Why a Pure Horror Approach Breaks from DC’s Big-Screen Past
Positioning Clayface as a straight DCU horror film before Superman signals a decisive tonal shift from DC’s previous cinematic era. Instead of building the universe around traditional heroic power fantasies, DC Studios is opening with a Batman villain movie that embraces tragic body horror and psychological meltdown. The trailer’s focus on hospital beds, bandaged faces and liquefying flesh is far removed from the operatic crime drama of earlier Batman movies, and even further from shared-universe attempts that treated darkness primarily as visual grit. Gunn has stressed that the new DCU will span multiple genres, with Clayface, Superman, Lanterns and Peacemaker all allowed distinct vibes. That flexibility directly contrasts with earlier efforts to maintain a consistent aesthetic across films. If Clayface connects successfully to the broader DCU while remaining intensely scary, it could redefine what a "superhero universe" is allowed to look and feel like on screen.

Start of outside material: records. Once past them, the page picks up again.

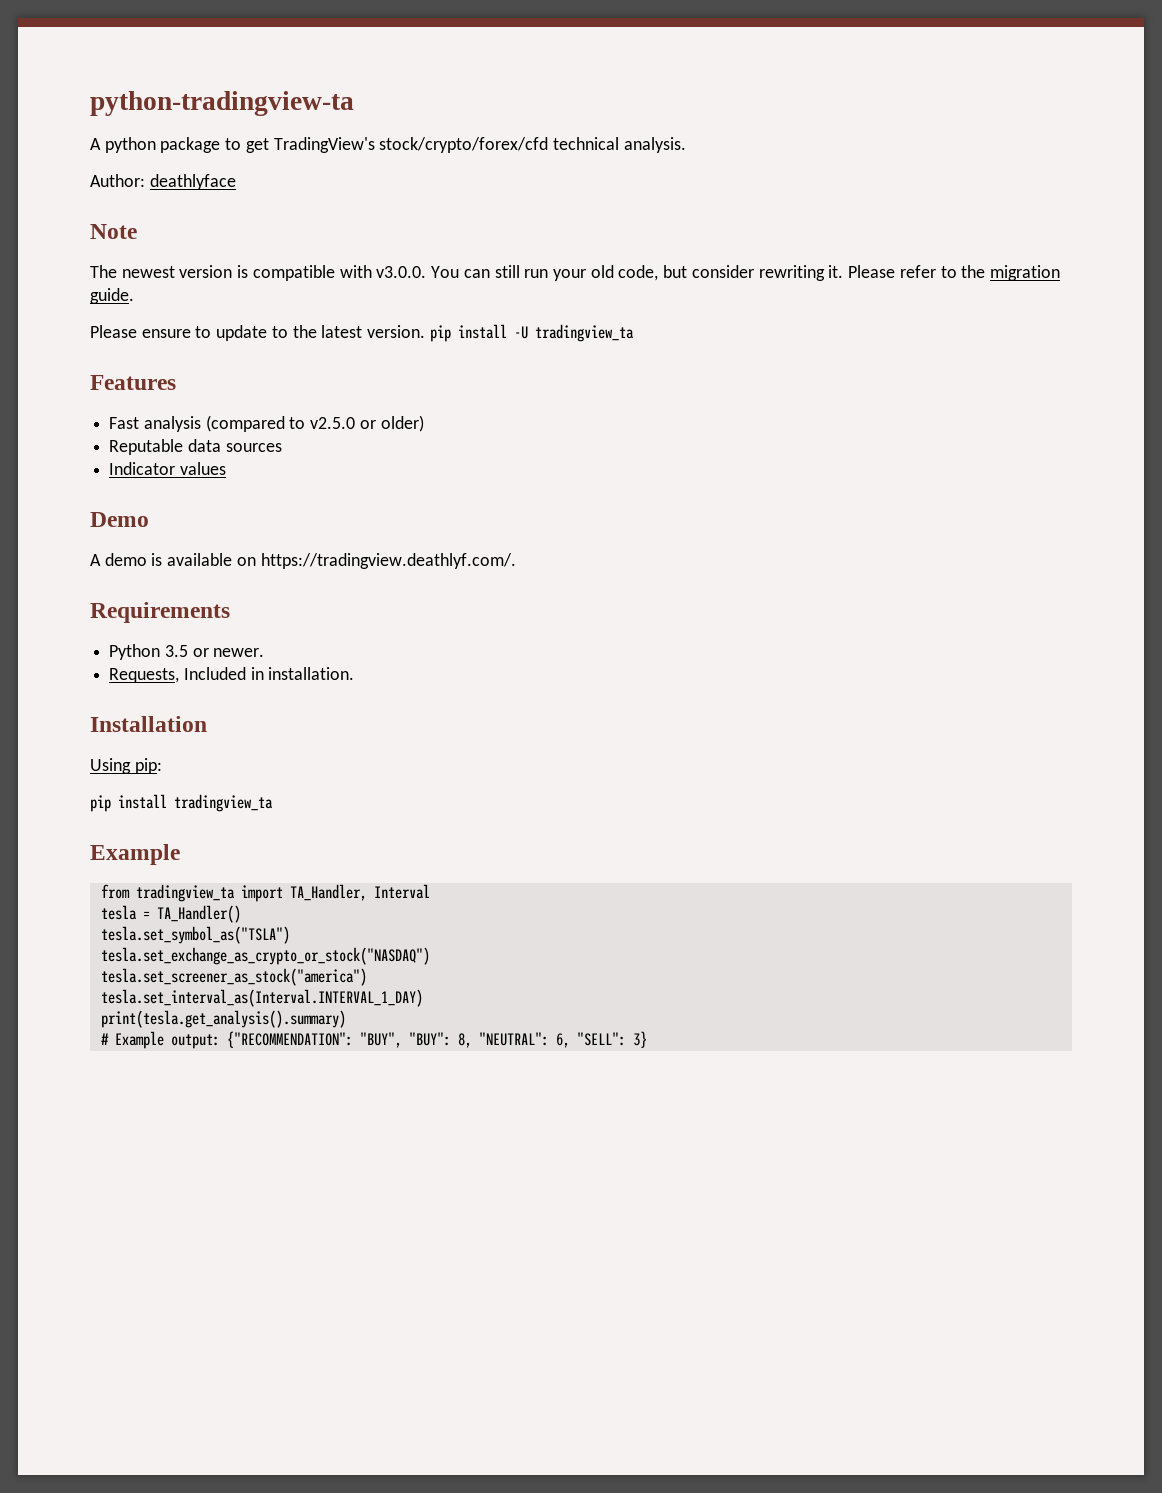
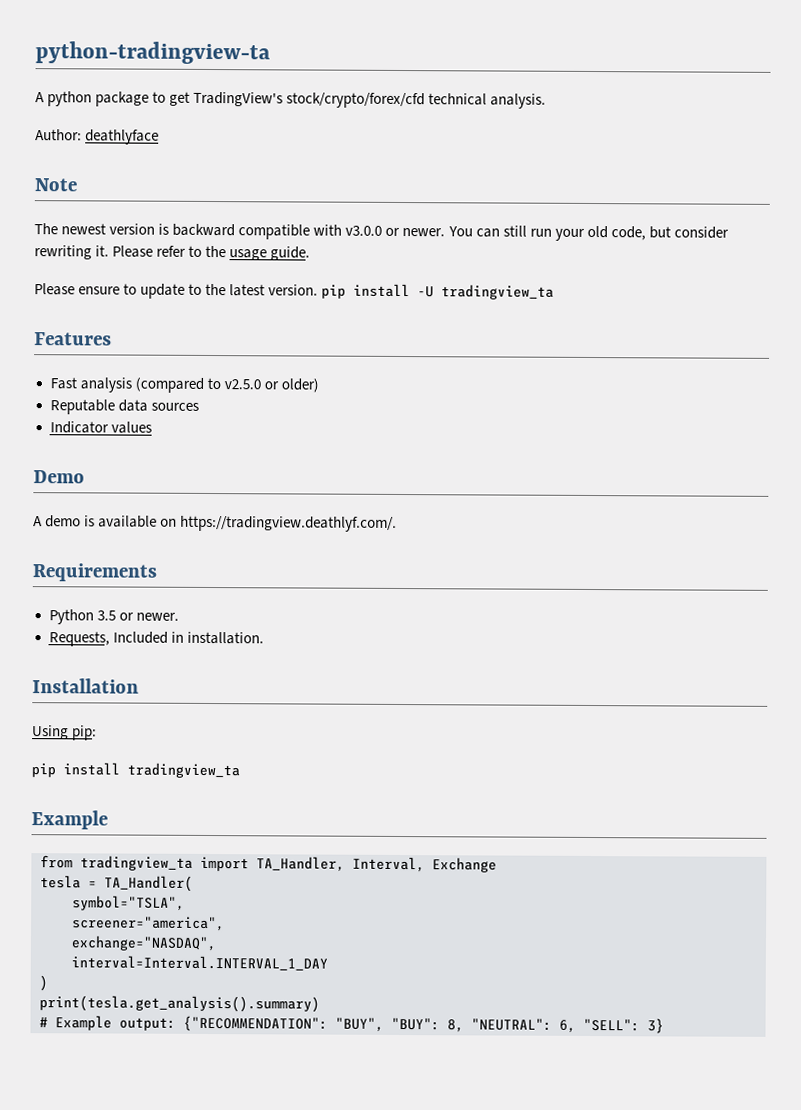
- The newest version is compatible with v3.0.0. You can still run your old code, but consider rewriting it.
+ The newest version is backward compatible with v3.0.0 or newer. You can still run your old code, but consider rewriting it.
- Please refer to the migration guide.
+ Please refer to the usage guide.
- from tradingview_ta import TA_Handler, Interval
+ from tradingview_ta import TA_Handler, Interval, Exchange
- tesla = TA_Handler()
- tesla.set_symbol_as("TSLA")
- tesla.set_exchange_as_crypto_or_stock("NASDAQ")
- tesla.set_screener_as_stock("america")
- tesla.set_interval_as(Interval.INTERVAL_1_DAY)
+ tesla = TA_Handler(
+ symbol="TSLA",
+ screener="america",
+ exchange="NASDAQ",
+ interval=Interval.INTERVAL_1_DAY
+ )

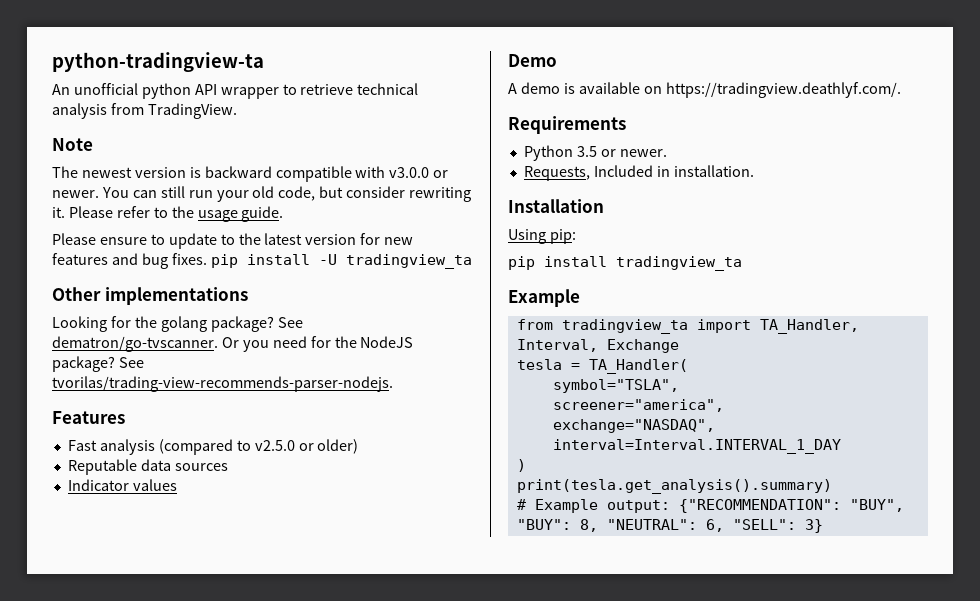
- A python package to get TradingView's stock/crypto/forex/cfd technical analysis.
- Author: deathlyface
+ An unofficial python API wrapper to retrieve technical analysis from TradingView.
- Please ensure to update to the latest version. pip install -U tradingview_ta
+ Please ensure to update to the latest version for new features and bug fixes. pip install -U tradingview_ta
+ Other implementations
+ Looking for the golang package? See dematron/go-tvscanner. Or you need for the NodeJS package? See tvorilas/trading-view-recommends-parser-nodejs.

Clayface as Body Horror: Gotham’s Most Malleable Monster
Among Gotham’s rogues, Clayface is uniquely suited to headline a DC horror thriller. The Matt Hagen version already carries a tragic, actor-centric backstory made famous by Batman: The Animated Series, and the movie leans into that foundation. In the trailer, Hagen begins as a vain but sympathetic performer, then spirals after his disfigurement and experimental treatment turn his body into unstable clay. That very premise invites lingering shots of warped limbs, featureless faces and identity literally dissolving on screen, a level of physical transformation most Batman villains cannot match. James Gunn has framed the film as a story about losing one’s humanity, and the synopsis emphasizes corrosive love and the dark underbelly of scientific ambition. Rather than softening the villain into an antihero, early footage suggests Clayface will be allowed to remain truly monstrous, combining creature-feature horror with the psychological breakdown of a man who no longer recognizes himself.

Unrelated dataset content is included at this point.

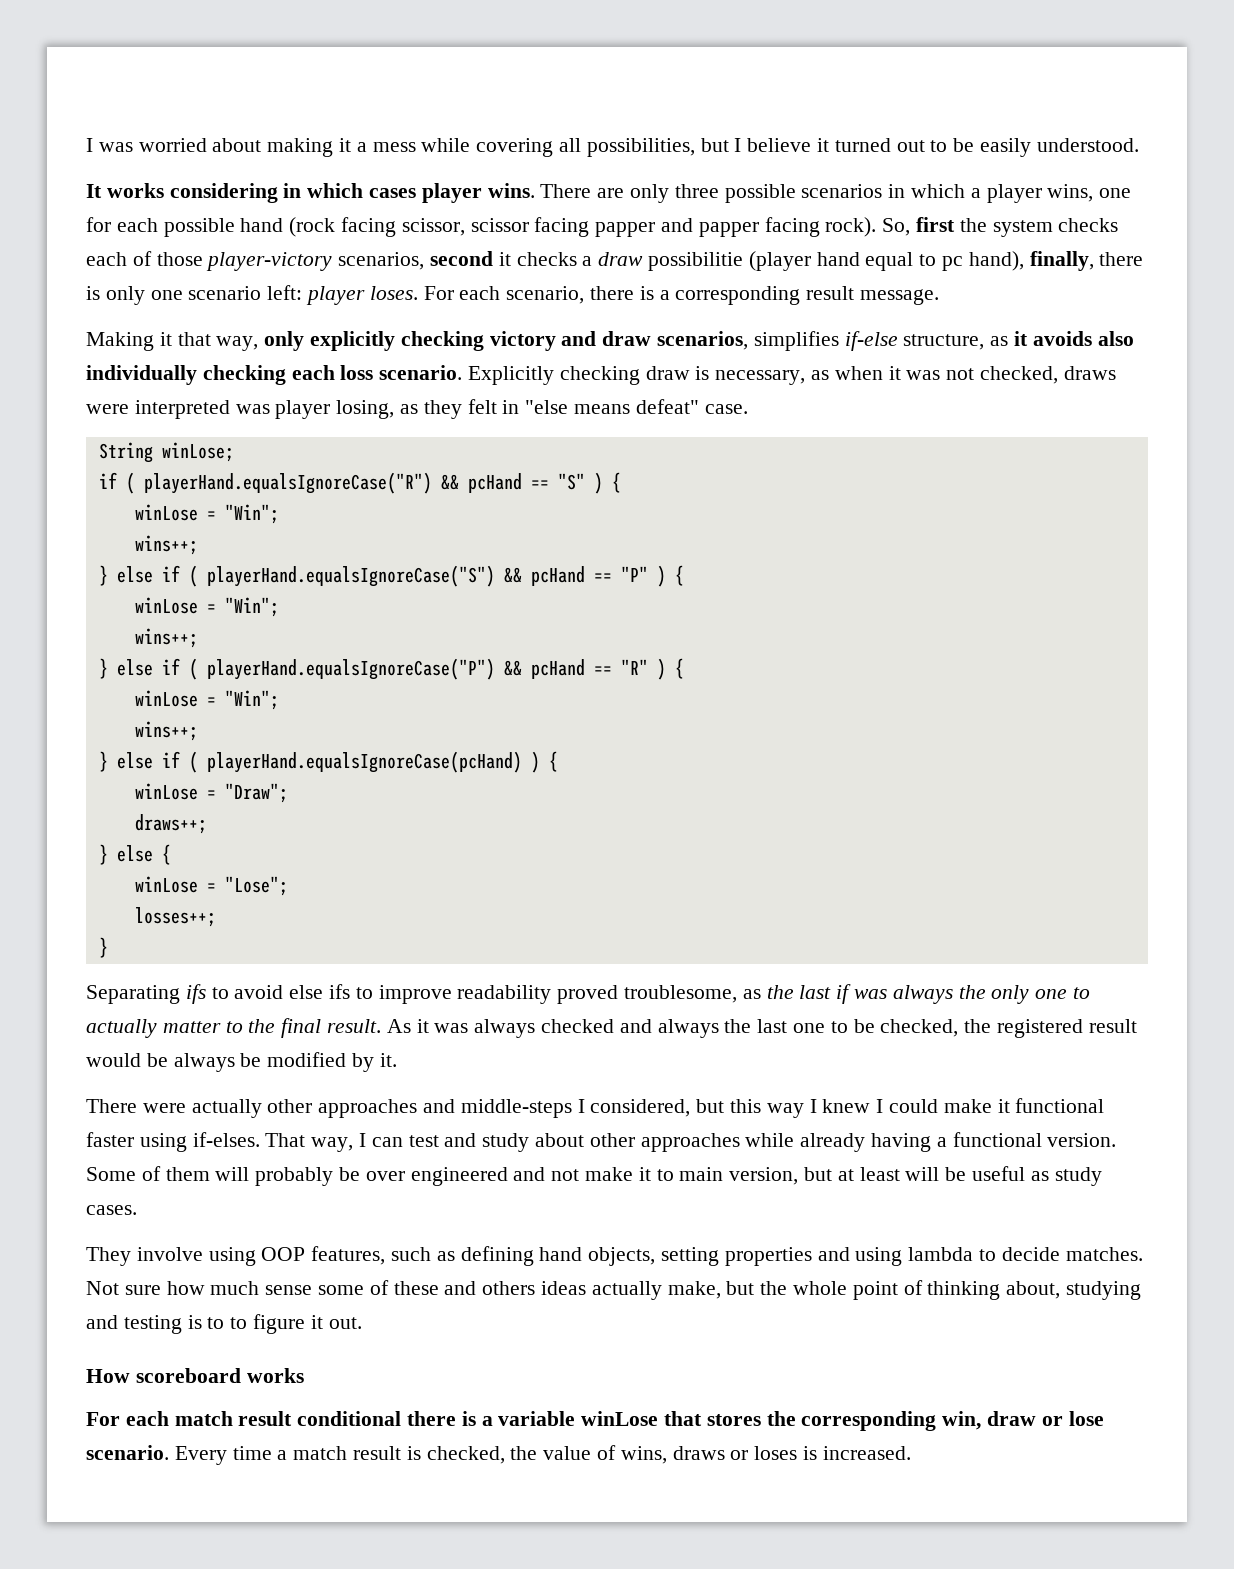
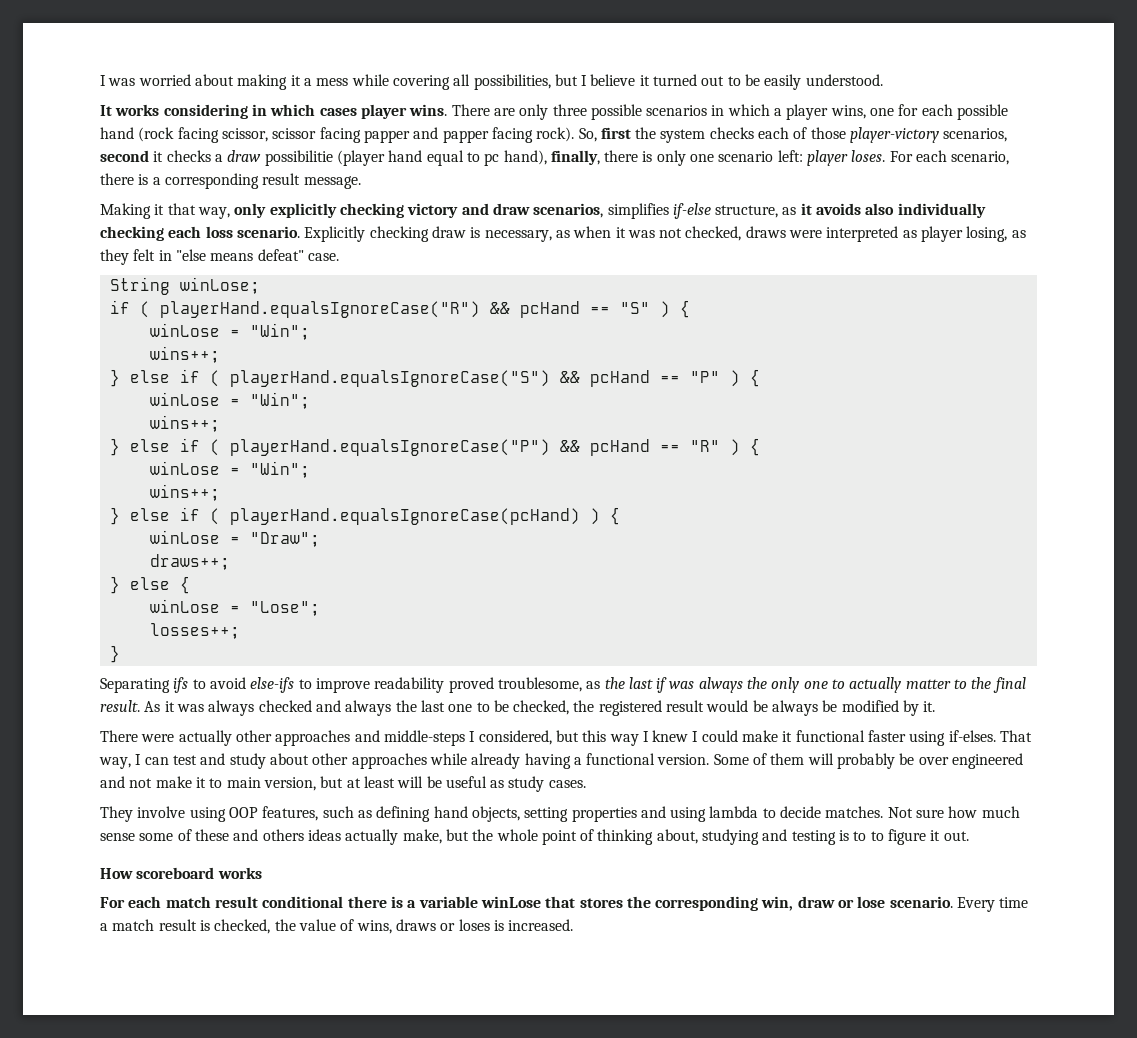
- Explicitly checking draw is necessary, as when it was not checked, draws were interpreted was player losing, as they felt in "else means defeat" case.
+ Explicitly checking draw is necessary, as when it was not checked, draws were interpreted as player losing, as they felt in "else means defeat" case.
- Separating ifs to avoid else ifs to improve readability proved troublesome, as the last if was always the only one to actually matter to the final result.
+ Separating ifs to avoid else-ifs to improve readability proved troublesome, as the last if was always the only one to actually matter to the final result.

How a Villain-Led Horror Film Sets Up Batman’s Future in the DCU
Launching the James Gunn DCU with Clayface before Superman quietly rewrites expectations for Batman’s eventual arrival. By centering a Batman villain movie that plays as pure horror, DC is teaching audiences that Gotham stories in this universe may prioritize monsters and moral decay over caped heroics at first. Gunn has argued that wildly different tones can coexist, just as in the comics, meaning a bright Superman can later share continuity with Clayface’s nightmarish imagery without either being compromised. If the film succeeds, it could normalize villain-led experiments and encourage more genre-specific projects, like crime thrillers or noir mysteries, before Batman ever steps into frame. It also sets a precedent that Gotham’s rogues are complex enough to sustain standalone films without constant Joker comparisons. When Batman finally appears, he may enter a world already shaped by horror, forced to reckon with nightmares the audience knows intimately.